Research and Regulatory

● Regulatory entities provide oversight, regulation, and strategic direction of health care. ● Example are CMS, ONC, and AHRQ. ● Core goals for these entities are patient safety, quality of care, and cost effectiveness. ● Methods that might be used by these entities to achieve their goals include: ○ Quality through the use of best practice. ○ Consistency through the development of standards of care. ○ Cost efficiencies through the use of technology.

Value Based Reimbursement

● An alternative payment methodology that drives quality and cost efficient care. Payment is tied to performance-related quality measures and works in two ways: ○ Reduced payments for failure to report the data (penalty). ○ Bonus payments when quality measures are implemented and met (reward). ● The patient experience is also a key factor in value based reimbursement. Surveys like CAHPS focus on aspects of care that reflect high quality (communication with doctors, coordination of care, understanding medication instructions).

Demographics and Population Health

● Data plays a role in understanding health care trends, utilization, and social and demographic impacts. Demographics is the study of specific populations. Population health data is information related to the health outcomes of specific groups of people. ○ The composition of populations can change over time. ○ Birth and death rates can impact population composition; for example low birth rate and low death rate creates longevity in the population. ○ Changing composition can alter the amount and types of services needed. ○ Demographic data is used to develop relevant treatment plans that incorporate race and ethnicity as there is variation in how specific populations respond to medical treatments. ● These broad measures of population health are used to change how health care is delivered and the treatment programs. ● Data associated with demographics: morbidity, mortality, activities of daily living, life expectancy.

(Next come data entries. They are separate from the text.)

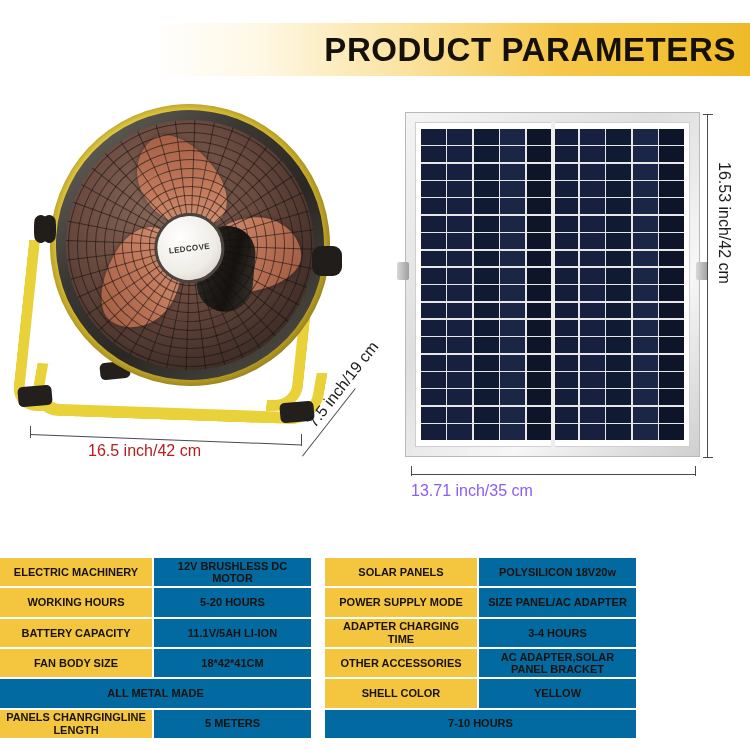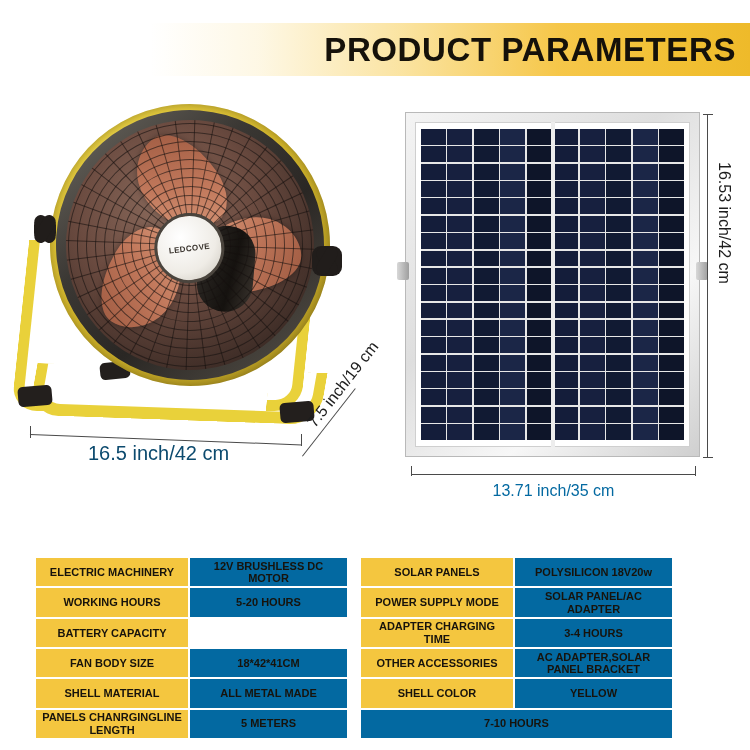--- a/index.html
+++ b/index.html
@@ -120,7 +120,7 @@
     background:#4a4a4a;transform:rotate(2.2deg);transform-origin:0 0;}
   .dim-fan-h .tick-l{position:absolute;left:0;top:-4px;width:1px;height:12px;background:#4a4a4a;}
   .dim-fan-h .tick-r{position:absolute;left:271px;top:4px;width:1px;height:12px;background:#4a4a4a;}
-  .dim-fan-h .txt{position:absolute;left:58px;top:12px;font-size:20px;color:#0c4a6e;white-space:nowrap;}
+  .dim-fan-h .txt{position:absolute;left:58px;top:12px;font-size:16px;color:#b91c1c;white-space:nowrap;}
 
   .dim-fan-d{position:absolute;left:286px;top:300px;width:110px;height:90px;}
   .dim-fan-d .line{position:absolute;left:4px;top:56px;width:86px;height:1px;

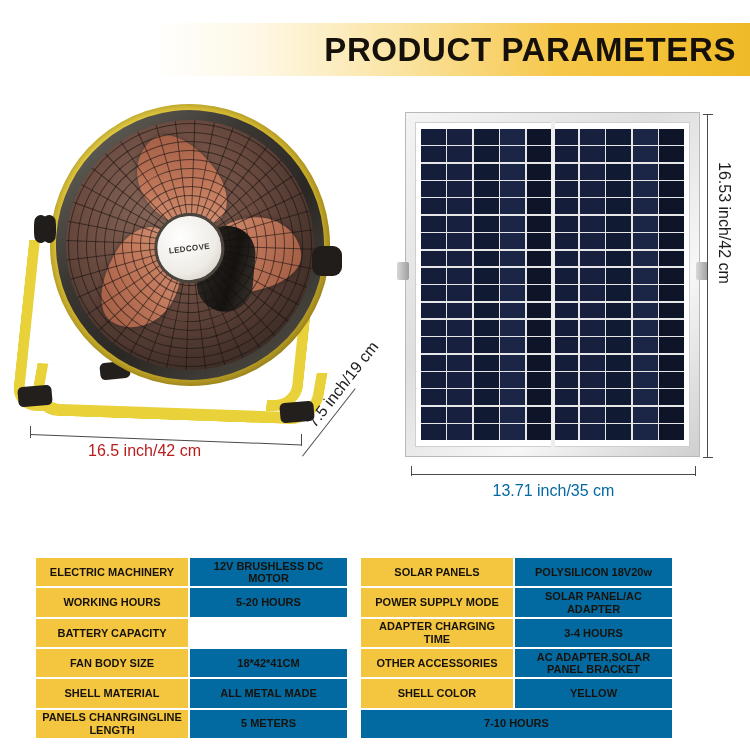--- a/index.html
+++ b/index.html
@@ -161,8 +161,8 @@
   .dim-panel-h .line{position:absolute;left:0;top:6px;width:285px;height:1px;background:#4a4a4a;}
   .dim-panel-h .tick-l,.dim-panel-h .tick-r{position:absolute;top:-2px;width:1px;height:10px;background:#4a4a4a;}
   .dim-panel-h .tick-l{left:0;} .dim-panel-h .tick-r{left:284px;}
-  .dim-panel-h .txt{position:absolute;left:0;top:14px;width:285px;text-align:center;
-    font-size:16px;color:#0369a1;}
+  .dim-panel-h .txt{position:absolute;left:0;top:14px;width:285px;
+    font-size:16px;color:#8b5cf6;}
 
   .dim-panel-v{position:absolute;left:296px;top:0;width:40px;height:348px;}
   .dim-panel-v .line{position:absolute;left:6px;top:2px;width:1px;height:344px;background:#4a4a4a;}

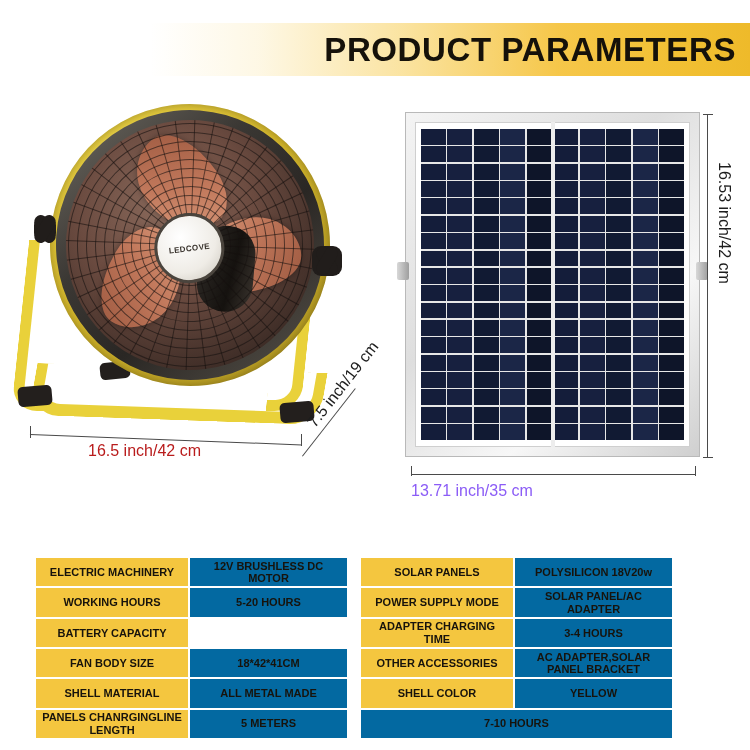--- a/index.html
+++ b/index.html
@@ -174,7 +174,7 @@
   
   .spec-tables{
     position:absolute;left:0;top:558px;width:636px;height:180px;
-    display:flex;gap:14px;margin-left:36px;
+    display:flex;gap:14px;
   }
   .spec-table{flex:1;display:flex;flex-direction:column;gap:2px;}
   .spec-row{display:flex;gap:2px;flex:1;min-height:0;}

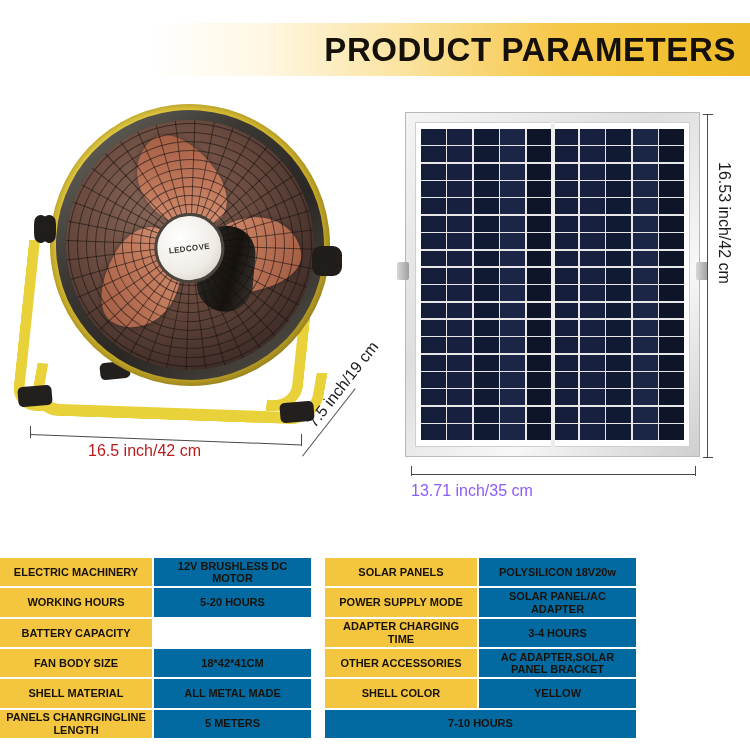--- a/index.html
+++ b/index.html
@@ -530,7 +530,7 @@
         </div>
         <div class="spec-row">
           <div class="spec-label">POWER SUPPLY MODE</div>
-          <div class="spec-value">SOLAR PANEL/AC ADAPTER</div>
+          <div class="spec-value">SIZE PANEL/AC ADAPTER</div>
         </div>
         <div class="spec-row">
           <div class="spec-label">ADAPTER CHARGING TIME</div>

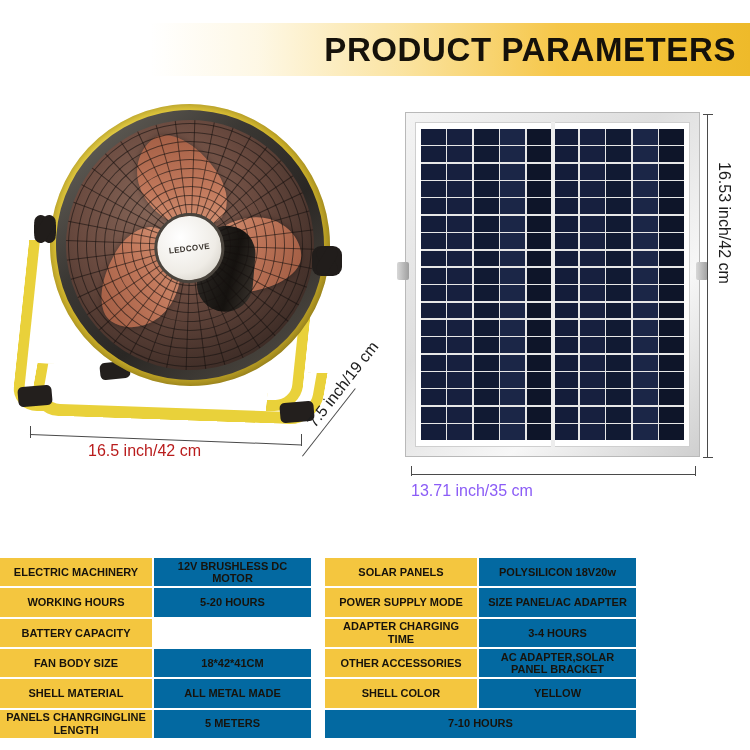--- a/index.html
+++ b/index.html
@@ -509,6 +509,7 @@
         </div>
         <div class="spec-row">
           <div class="spec-label">BATTERY CAPACITY</div>
+          <div class="spec-value">11.1V/5AH LI-ION</div>
         </div>
         <div class="spec-row">
           <div class="spec-label">FAN BODY SIZE</div>

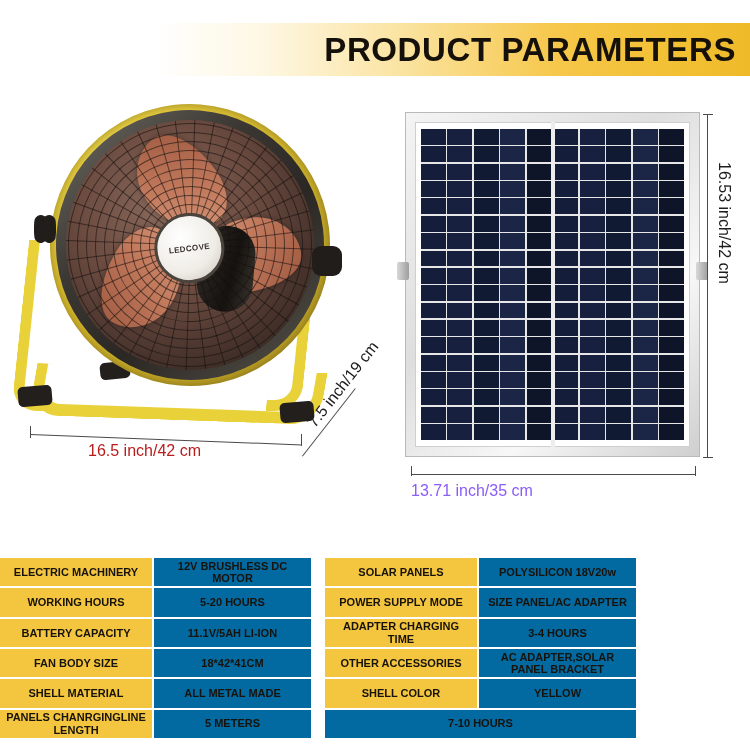--- a/index.html
+++ b/index.html
@@ -516,7 +516,6 @@
           <div class="spec-value">18*42*41CM</div>
         </div>
         <div class="spec-row">
-          <div class="spec-label">SHELL MATERIAL</div>
           <div class="spec-value">ALL METAL MADE</div>
         </div>
         <div class="spec-row">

Consumerism and Personalized Medicine

● Health care consumerism shifts the economic purchasing power from the employer to the individual. Personal choice and availability of data can influence selecting health care (what you value, what data you use).

Emerging Trends

● Strategies that improve the quality, access, and affordability of care. ○ Interdisciplinary teams of providers that coordinate care. ○ Technology that allows more intense procedures to be performed at alternate, lower cost settings. ○ Electronic health records that provide a way to collect, store, and share data, as well as reduce medical errors. ○ E-health and M-health supports health care delivery through secure portals and mobile apps. ○ Virtual physician visits that don’t require having to go into an office.

○ Telemedicine that allows the remote review and exchange of health care data to improve access to rural areas, allow for multiple specialty consults in one visit, share images. ● Patients experience technology differently (access, interaction with the provider). ● For the future, the technologies that promote the greatest degree of self-reliance or achieve cost effectiveness will be the direction to follow.